> What is required
Filter the records below and copy every line containing the word "colspan".

START The records

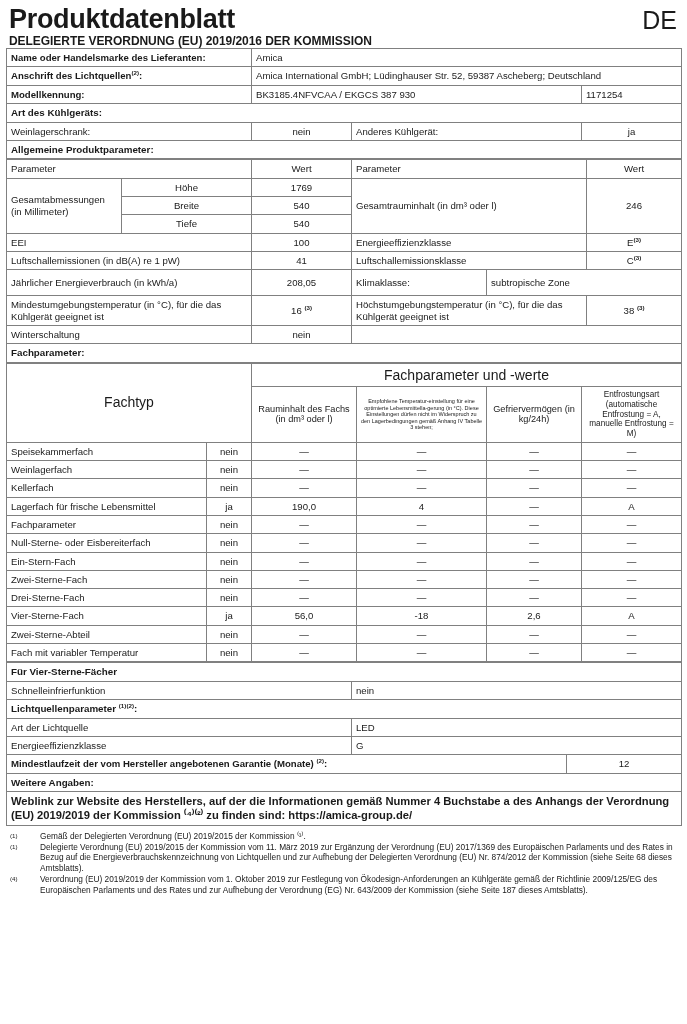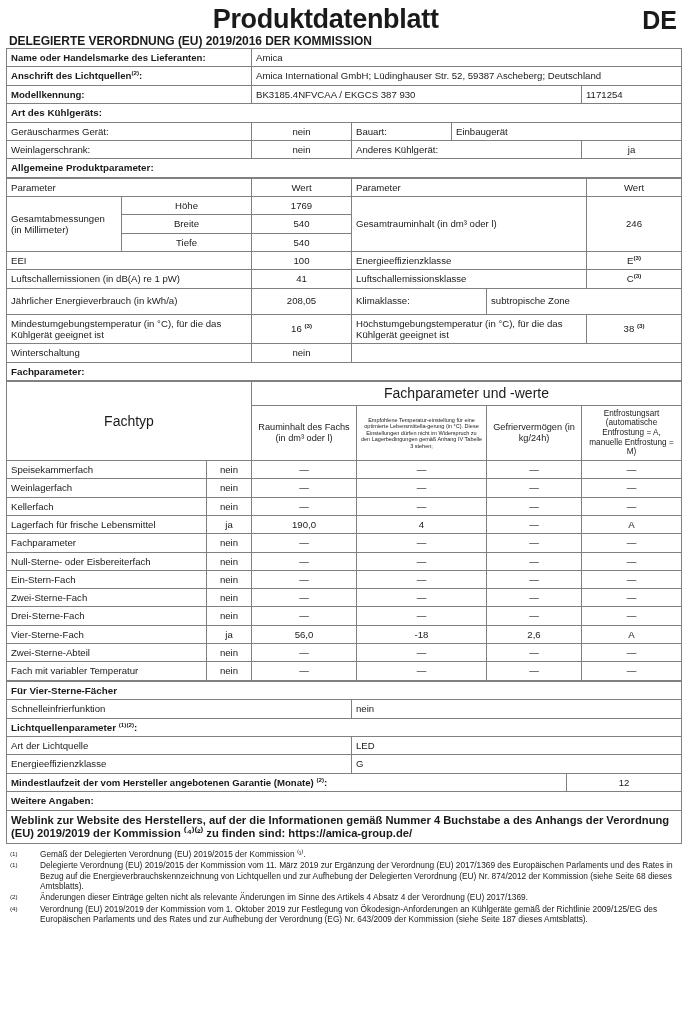--- a/index.html
+++ b/index.html
@@ -26,31 +26,30 @@
     justify-content: space-between;
     padding: 1px 2px 0 3px;
   }
   .hdr-left { flex: 1 1 auto; }
   .doc-title {
     font-size: 27px;
     font-weight: bold;
     line-height: 1.04;
     letter-spacing: -0.3px;
     margin: 0;
-    text-align: center;
   }
   .doc-sub {
     font-size: 12px;
     font-weight: bold;
     letter-spacing: -0.05px;
     margin-top: 1px;
   }
   .lang {
     font-size: 25px;
-    font-weight: bold;
+    font-weight: normal;
     line-height: 1;
     padding-top: 3px;
     padding-right: 2px;
   }
   
   table.t {
     width: 100%;
     border-collapse: collapse;
     table-layout: fixed;
     font-size: 9.6px;
@@ -154,26 +153,20 @@
         <td class="b"><span>Anschrift des Lichtquellen</span><sup>(2)</sup><span>:</span></td>
         <td colspan="4">Amica International GmbH; Lüdinghauser Str. 52, 59387 Ascheberg; Deutschland</td>
       </tr>
       <tr>
         <td class="b">Modellkennung:</td>
         <td colspan="3">BK3185.4NFVCAA / EKGCS 387 930</td>
         <td>1171254</td>
       </tr>
       <tr>
         <td colspan="5" class="sec">Art des Kühlgeräts:</td>
-      </tr>
-      <tr>
-        <td>Geräuscharmes Gerät:</td>
-        <td class="c">nein</td>
-        <td>Bauart:</td>
-        <td colspan="2">Einbaugerät</td>
       </tr>
       <tr>
         <td>Weinlagerschrank:</td>
         <td class="c">nein</td>
         <td colspan="2">Anderes Kühlgerät:</td>
         <td class="c">ja</td>
       </tr>
       <tr>
         <td colspan="5" class="sec">Allgemeine Produktparameter:</td>
       </tr>
@@ -406,22 +399,18 @@
   <div class="notes">
     <div class="note">
       <div class="note-mark">(1)</div>
       <div class="note-txt">Gemäß der Delegierten Verordnung (EU) 2019/2015 der Kommission ⁽¹⁾.</div>
     </div>
     <div class="note">
       <div class="note-mark">(1)</div>
       <div class="note-txt">Delegierte Verordnung (EU) 2019/2015 der Kommission vom 11. März 2019 zur Ergänzung der Verordnung (EU) 2017/1369 des Europäischen Parlaments und des Rates in Bezug auf die Energieverbrauchskennzeichnung von Lichtquellen und zur Aufhebung der Delegierten Verordnung (EU) Nr. 874/2012 der Kommission (siehe Seite 68 dieses Amtsblatts).</div>
     </div>
     <div class="note">
-      <div class="note-mark">(2)</div>
-      <div class="note-txt">Änderungen dieser Einträge gelten nicht als relevante Änderungen im Sinne des Artikels 4 Absatz 4 der Verordnung (EU) 2017/1369.</div>
-    </div>
-    <div class="note">
       <div class="note-mark">(4)</div>
       <div class="note-txt">Verordnung (EU) 2019/2019 der Kommission vom 1. Oktober 2019 zur Festlegung von Ökodesign-Anforderungen an Kühlgeräte gemäß der Richtlinie 2009/125/EG des Europäischen Parlaments und des Rates und zur Aufhebung der Verordnung (EG) Nr. 643/2009 der Kommission (siehe Seite 187 dieses Amtsblatts).</div>
     </div>
   </div>
 
 </div>
 
 </body></html>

END The records

> Response
         <td colspan="4">Amica International GmbH; Lüdinghauser Str. 52, 59387 Ascheberg; Deutschland</td>
         <td colspan="3">BK3185.4NFVCAA / EKGCS 387 930</td>
         <td colspan="5" class="sec">Art des Kühlgeräts:</td>
-        <td colspan="2">Einbaugerät</td>
         <td colspan="2">Anderes Kühlgerät:</td>
         <td colspan="5" class="sec">Allgemeine Produktparameter:</td>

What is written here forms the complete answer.